▶ **TASK TO COMPLETE**: Transcribe exactly the lines that fall between the one holding "invoice date: 2024-01-28 -> 2023-12-29" and the one holding "payment method: Apple Pay -> gift card", inclusive, from the entries below.

▶ **RECORD EXTRACTS**:
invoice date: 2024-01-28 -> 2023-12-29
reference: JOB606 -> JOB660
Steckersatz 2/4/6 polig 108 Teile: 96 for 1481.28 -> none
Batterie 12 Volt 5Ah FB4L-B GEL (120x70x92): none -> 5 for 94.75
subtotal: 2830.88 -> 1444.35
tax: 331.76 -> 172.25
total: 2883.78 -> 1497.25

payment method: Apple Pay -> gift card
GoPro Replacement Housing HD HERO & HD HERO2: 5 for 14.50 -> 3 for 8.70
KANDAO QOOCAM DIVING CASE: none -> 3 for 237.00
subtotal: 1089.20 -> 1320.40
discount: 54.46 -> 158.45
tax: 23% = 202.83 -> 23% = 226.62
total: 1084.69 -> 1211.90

==

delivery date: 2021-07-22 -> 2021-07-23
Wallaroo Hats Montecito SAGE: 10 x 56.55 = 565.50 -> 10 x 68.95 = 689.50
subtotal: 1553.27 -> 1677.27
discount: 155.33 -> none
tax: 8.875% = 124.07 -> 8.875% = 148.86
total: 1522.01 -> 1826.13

▶ **WRITTEN ANSWER**:
invoice date: 2024-01-28 -> 2023-12-29
reference: JOB606 -> JOB660
Steckersatz 2/4/6 polig 108 Teile: 96 for 1481.28 -> none
Batterie 12 Volt 5Ah FB4L-B GEL (120x70x92): none -> 5 for 94.75
subtotal: 2830.88 -> 1444.35
tax: 331.76 -> 172.25
total: 2883.78 -> 1497.25

payment method: Apple Pay -> gift card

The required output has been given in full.